> **TO DO**:
Repeat nothing but the lines below running from the one containing "# Coverage validation" to the one containing "--tb=short --cov=resources --cov-report=term-missing". Keep both end lines.

> **Before-and-after change records**:
-- Opening Marker --

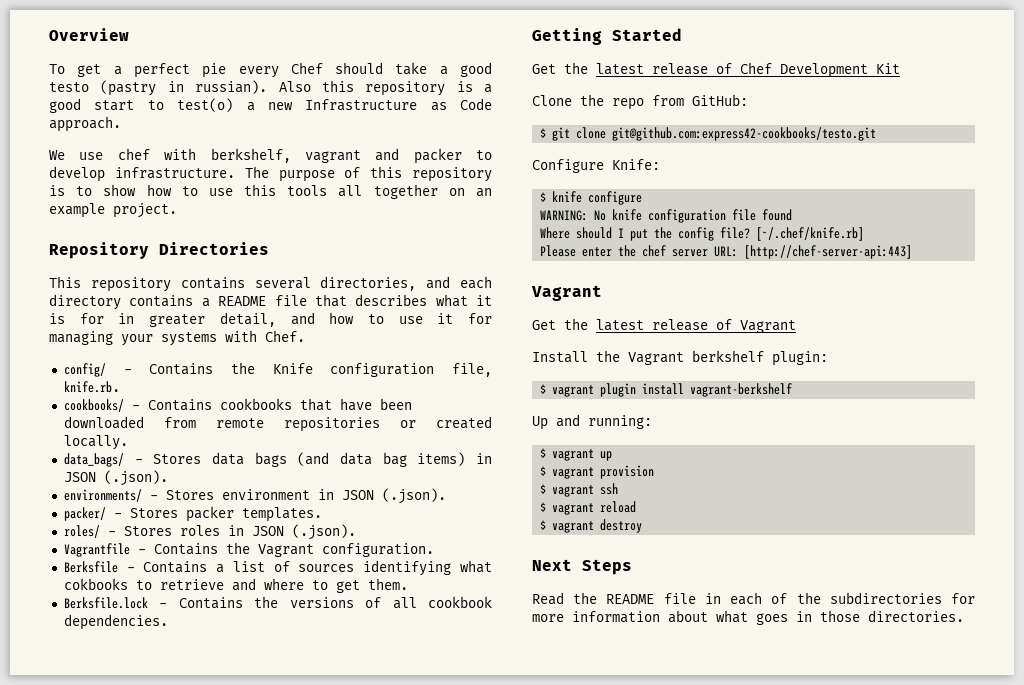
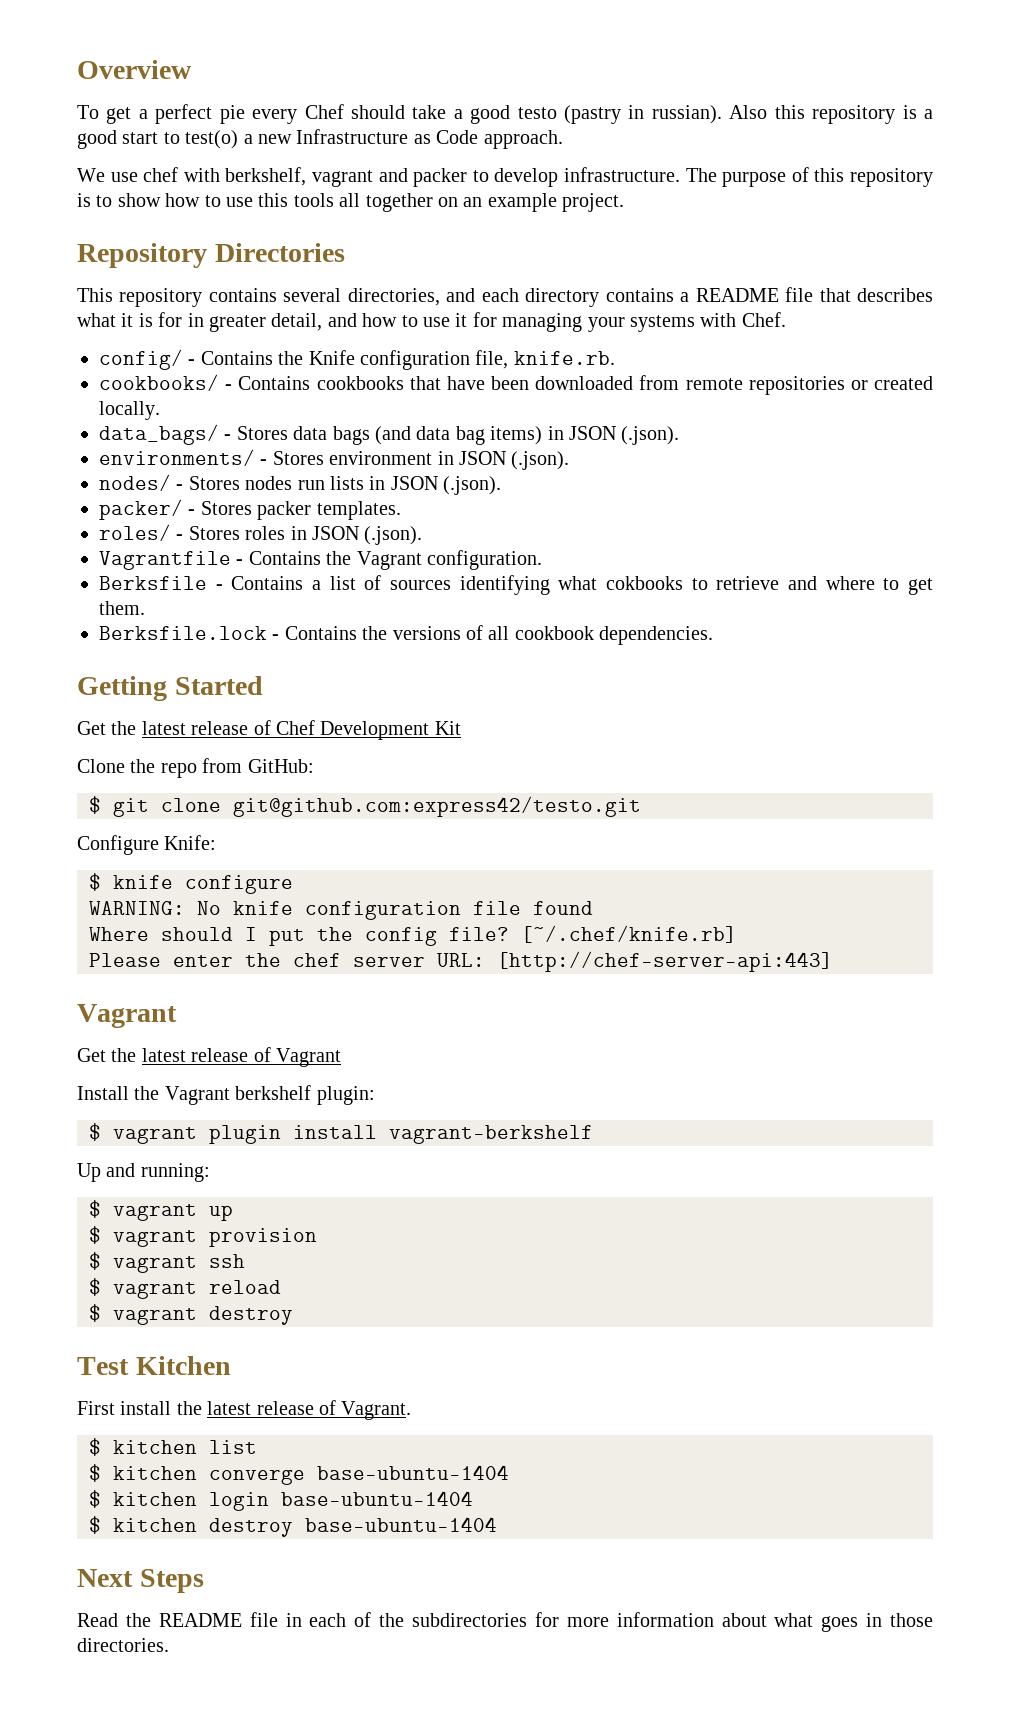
+ nodes/ - Stores nodes run lists in JSON (.json).
- $ git clone git@github.com:express42-cookbooks/testo.git
+ $ git clone git@github.com:express42/testo.git
+ Test Kitchen
+ First install the latest release of Vagrant.
+ $ kitchen list
+ $ kitchen converge base-ubuntu-1404
+ $ kitchen login base-ubuntu-1404
+ $ kitchen destroy base-ubuntu-1404

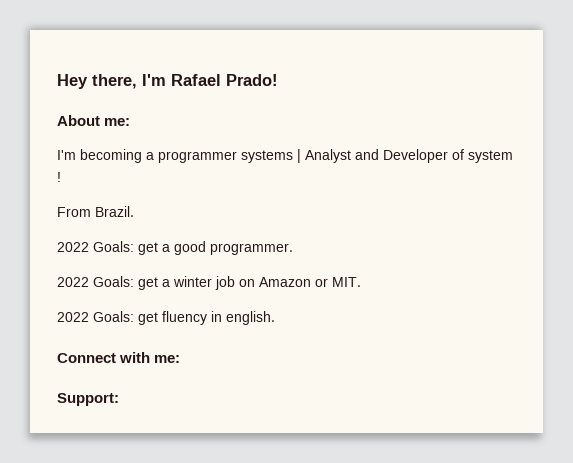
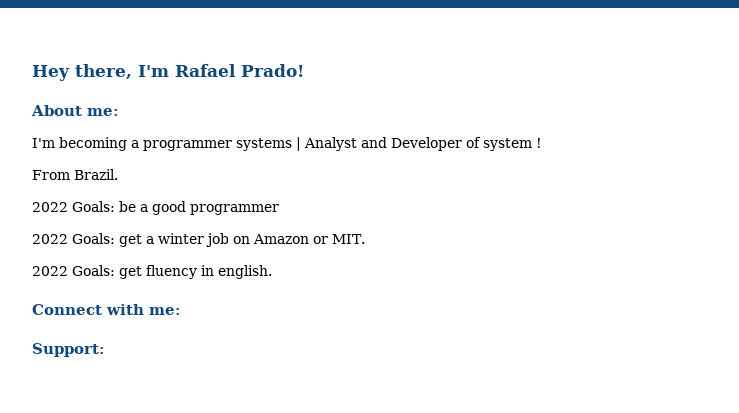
- 2022 Goals: get a good programmer.
+ 2022 Goals: be a good programmer

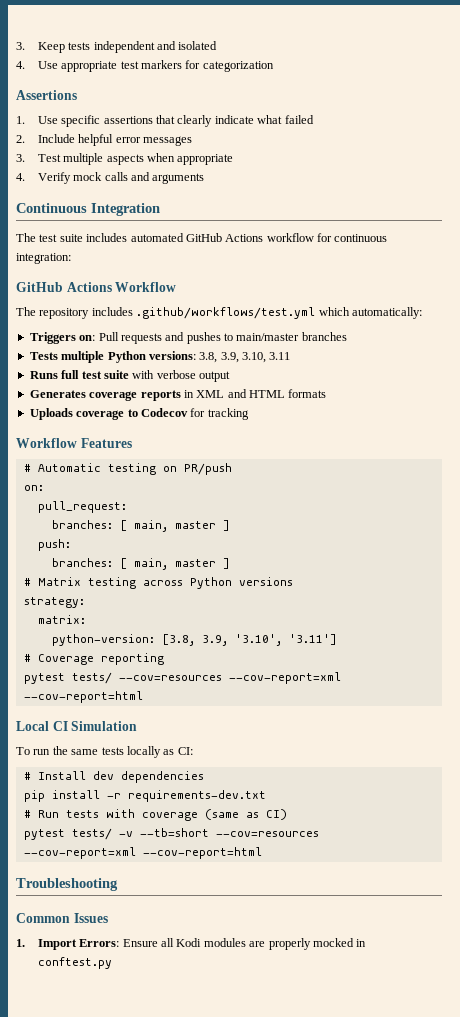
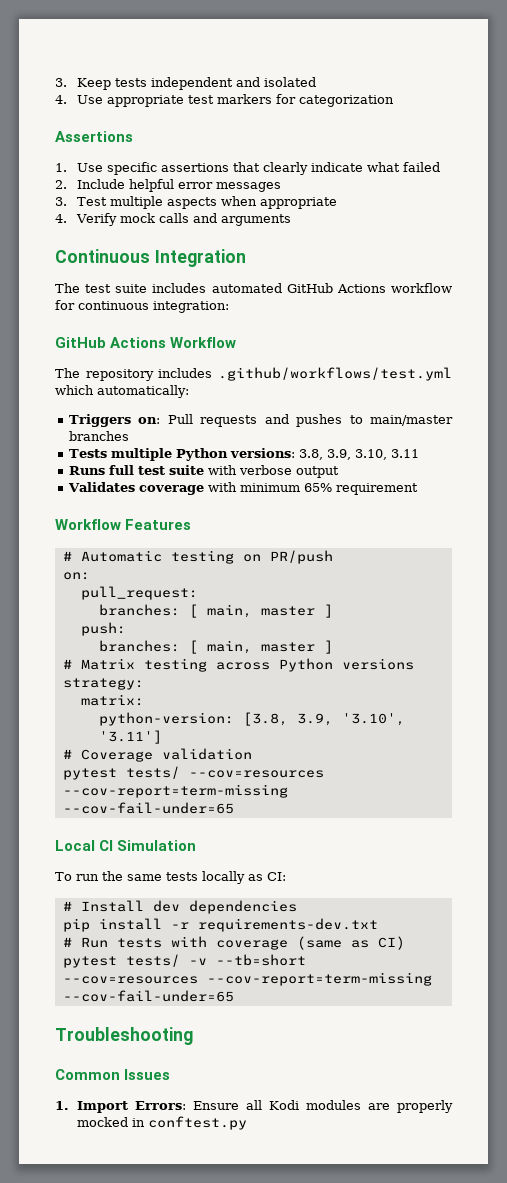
- Generates coverage reports in XML and HTML formats
- Uploads coverage to Codecov for tracking
+ Validates coverage with minimum 65% requirement
- # Coverage reporting
+ # Coverage validation
- pytest tests/ --cov=resources --cov-report=xml --cov-report=html
+ pytest tests/ --cov=resources --cov-report=term-missing --cov-fail-under=65
- pytest tests/ -v --tb=short --cov=resources --cov-report=xml --cov-report=html
+ pytest tests/ -v --tb=short --cov=resources --cov-report=term-missing --cov-fail-under=65

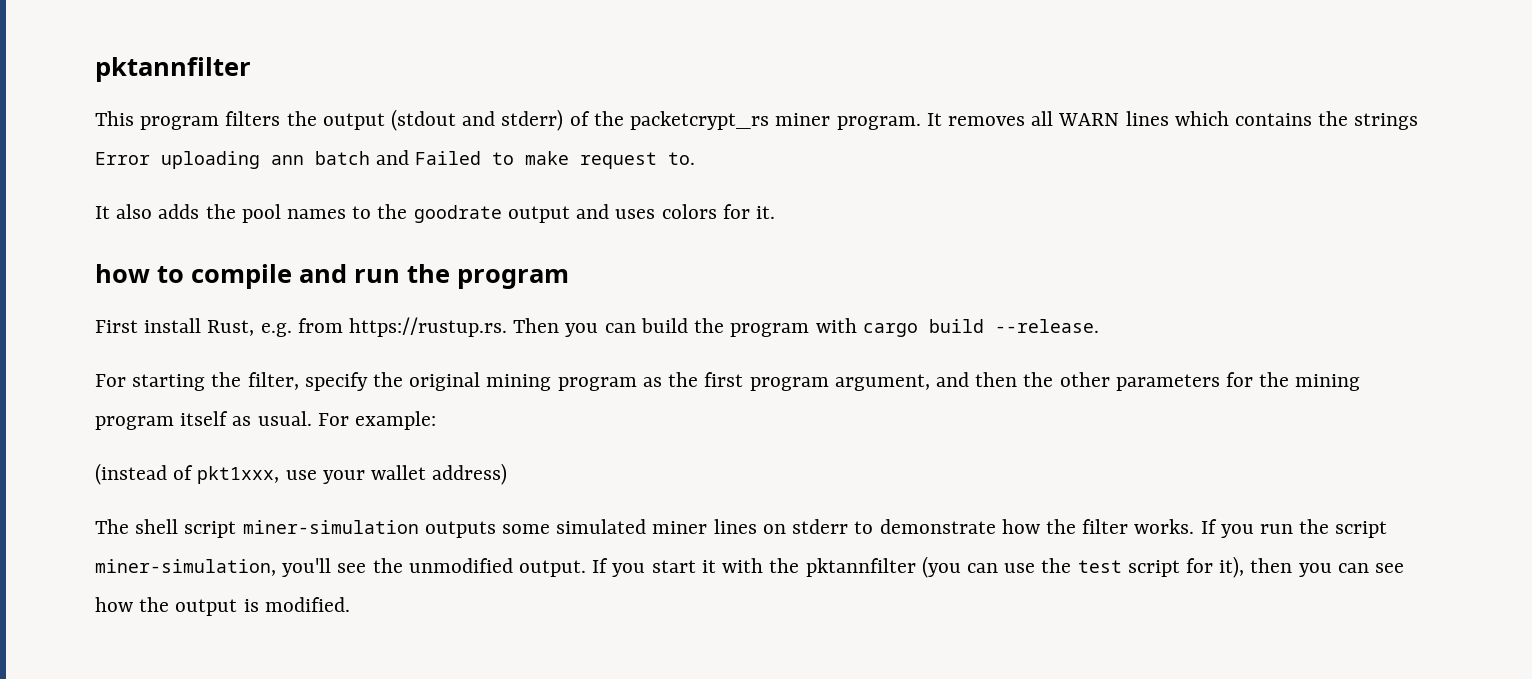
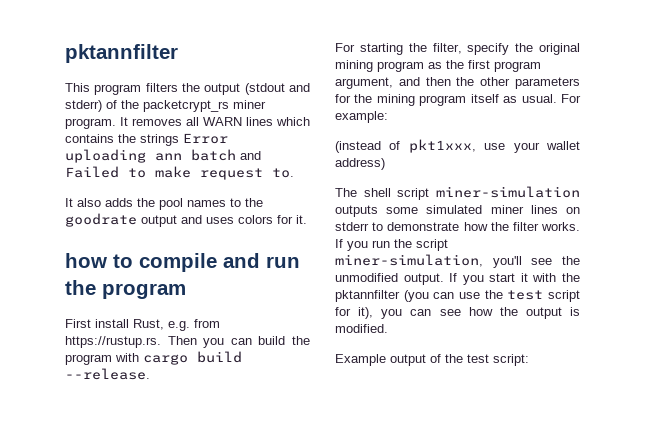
- If you start it with the pktannfilter (you can use the test script for it), then you can see how the output is modified.
+ If you start it with the pktannfilter (you can use the test script for it), you can see how the output is modified.
+ Example output of the test script:

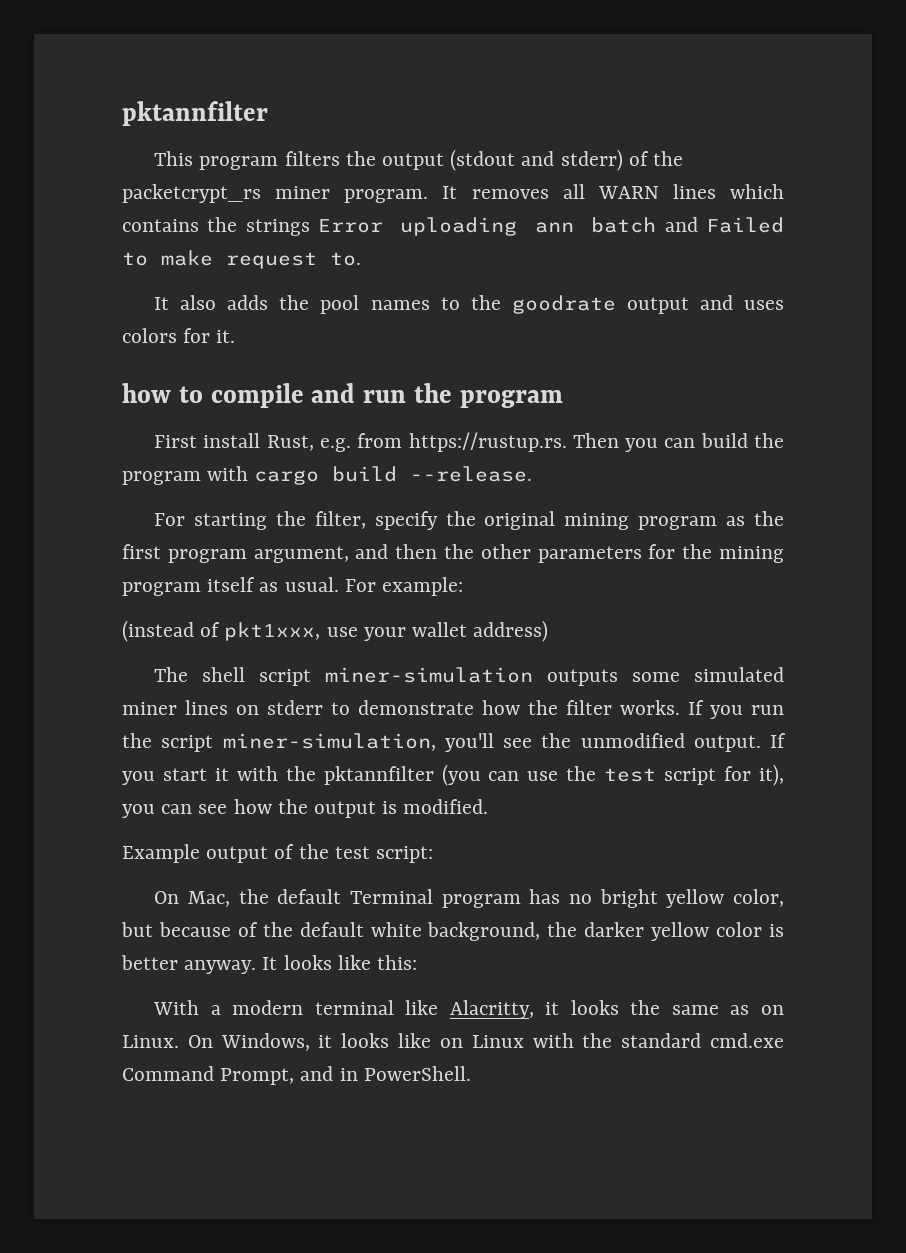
+ On Mac, the default Terminal program has no bright yellow color, but because of the default white background, the darker yellow color is better anyway. It looks like this:
+ With a modern terminal like Alacritty, it looks the same as on Linux. On Windows, it looks like on Linux with the standard cmd.exe Command Prompt, and in PowerShell.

-- Closing Marker --

> **FINISHED EXERCISE**:
+ # Coverage validation
- pytest tests/ --cov=resources --cov-report=xml --cov-report=html
+ pytest tests/ --cov=resources --cov-report=term-missing --cov-fail-under=65
- pytest tests/ -v --tb=short --cov=resources --cov-report=xml --cov-report=html
+ pytest tests/ -v --tb=short --cov=resources --cov-report=term-missing --cov-fail-under=65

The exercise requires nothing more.